What you’ll get from this post: A deep exploration of significance testing, with
useful recommendations for avoiding statistical error.
Estimated reading time: 3 minutes; approximately 630 words.
When we run an A/B test, we are
evaluating the performance of a page and its variations against one another. In
statistical terms, we classify such an experiment as a hypothesis test—at the
end of which, we can hopefully determine whether there’s a relationship between
a change to the page and an increase in performance. To estimate the strength
of such a relationship, we use significance testing.
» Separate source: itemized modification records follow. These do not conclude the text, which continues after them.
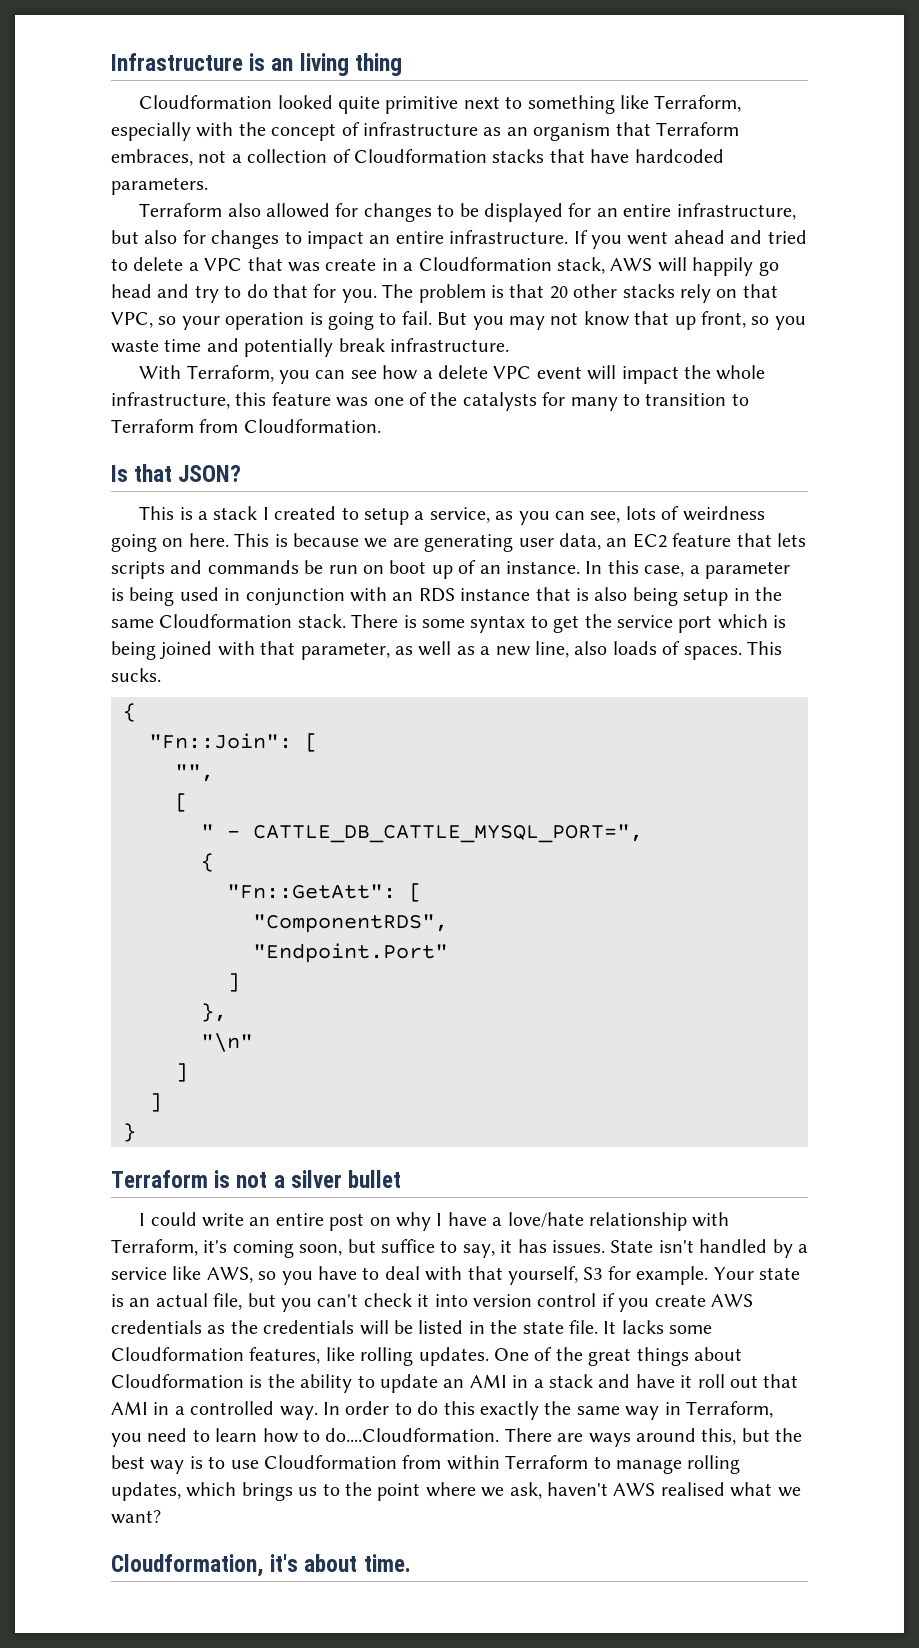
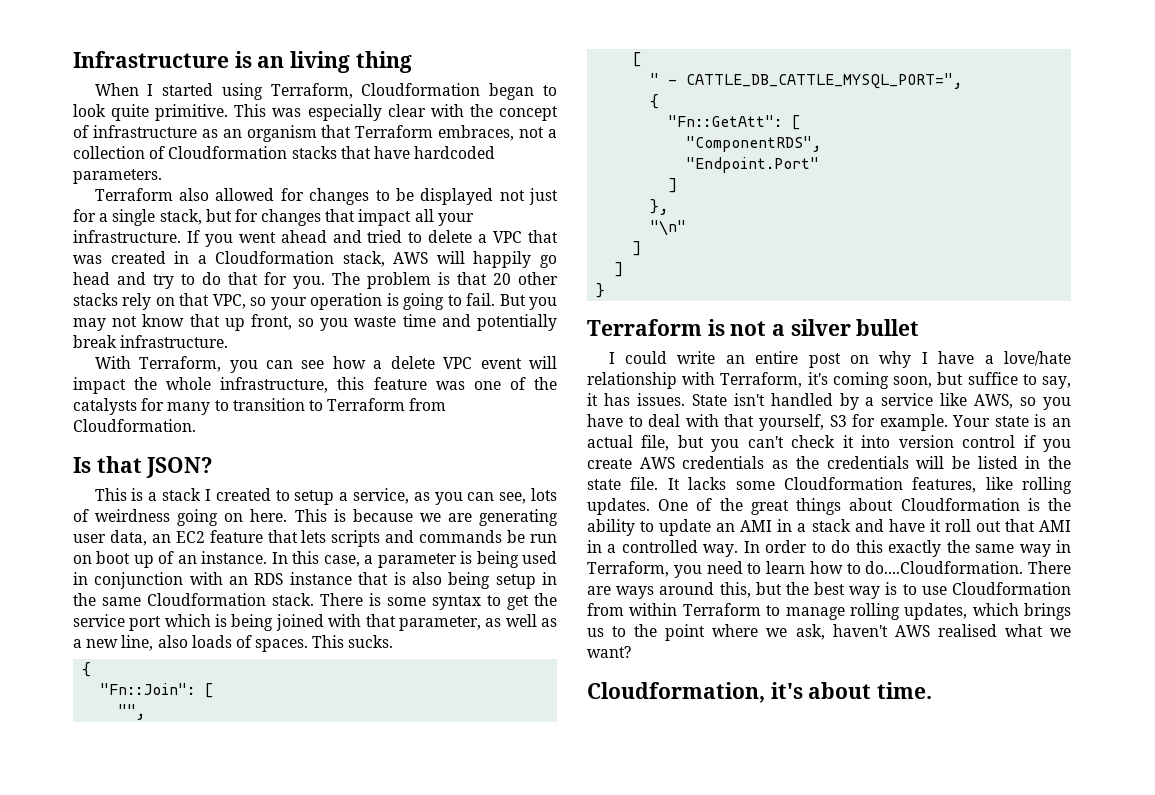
[139,95,742,114] [111,122,191,141] Cloudformation looked quite primitive next to something like Terraform, especially -> [94,83,557,100] [73,104,426,121] When I started using Terraform, Cloudformation began to look quite primitive. This was especially clear
[568,203,796,220] [111,230,444,249] for an entire infrastructure, but also for changes to impact an entire -> [499,188,558,205] [73,209,474,226] not just for a single stack, but for changes that impact all your
[325,258,377,271] create -> [110,251,166,264] created

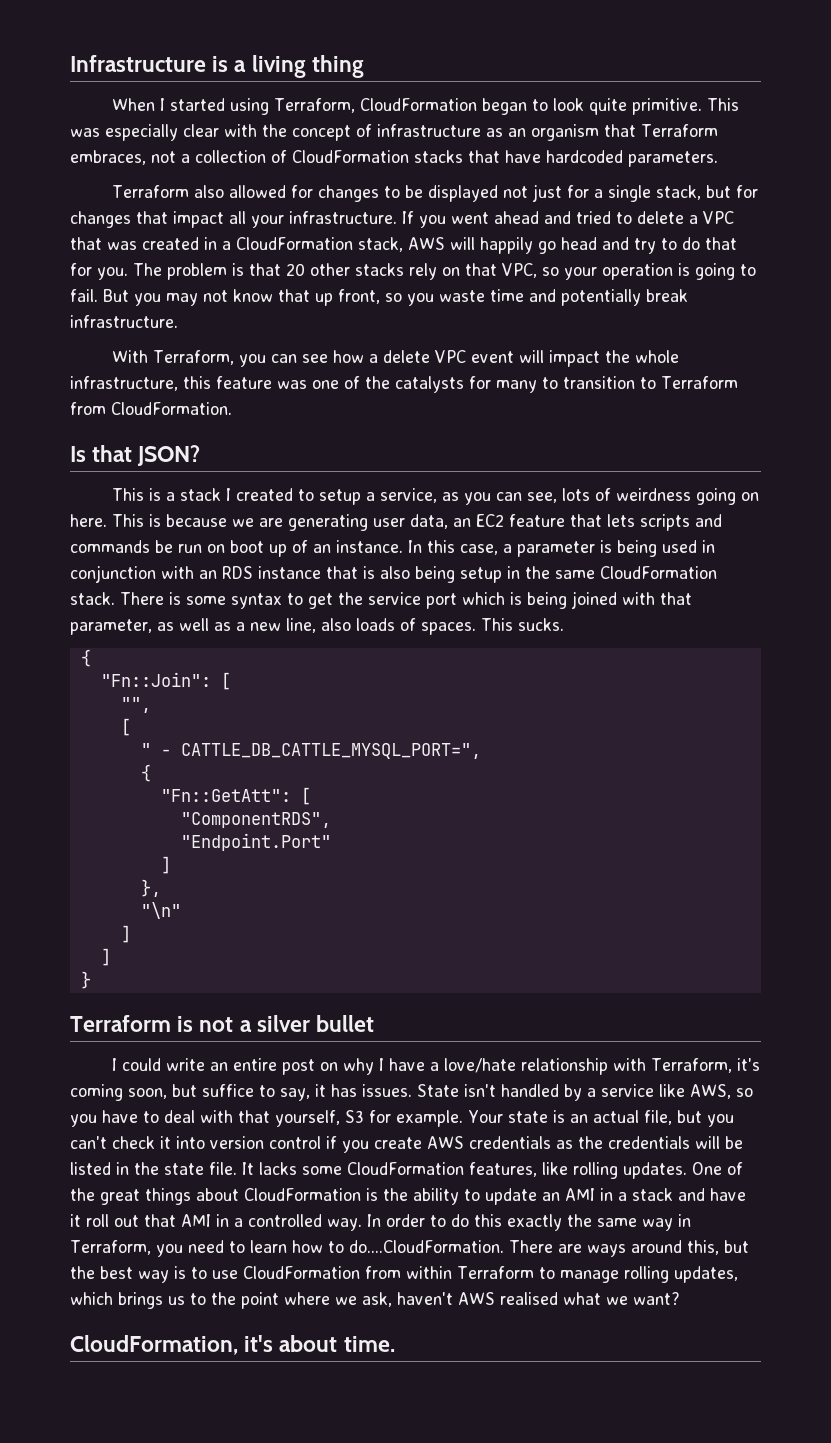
[257,56,285,68] an -> [234,60,247,72] a
[361,83,481,96] Cloudformation -> [360,98,478,111] CloudFormation
[168,146,288,159] Cloudformation -> [292,150,409,163] CloudFormation
[215,251,335,264] Cloudformation -> [236,237,353,250] CloudFormation
[73,419,196,432] Cloudformation. -> [111,402,232,415] CloudFormation.
[147,593,266,606] Cloudformation -> [600,566,717,579] CloudFormation
[783,477,903,490] Cloudformation -> [347,1162,464,1175] CloudFormation
[900,498,1020,511] Cloudformation -> [244,1188,361,1201] CloudFormation
[865,561,1024,574] do....Cloudformation. -> [348,1240,504,1253] do....CloudFormation.
[952,582,1071,595] Cloudformation -> [243,1266,360,1279] CloudFormation
[587,682,765,703] Cloudformation, -> [70,1335,238,1355] CloudFormation,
Significance testing measures the
effect of the independent variable (test variation) against the dependent
variable (whether someone purchased a product, for example)— and determines the
likelihood that the relationship observed in the trial could be attributable to
random chance. The more tests you run, the easier it becomes to identify
potentially false relationships.
Read more: Does it matter how we measure the significance of test
results?
Imagine flipping 10,000 coins 10
times each to determine if each is evenly weighted. The more coins you flip,
the more likely you are to see “interesting” results—like certain coins landing
all heads or all tails. Does this mean that these interesting coins are truly
biased? Are the observations simply an effect caused by running multiple
trials? Or are the results simply a manifestation of random variation,
something that could be expected when looking at a multitude of data and
retroactively developing a hypothesis?
Any challenger that you identify as
having a significant lift has a probability of actually being a false positive.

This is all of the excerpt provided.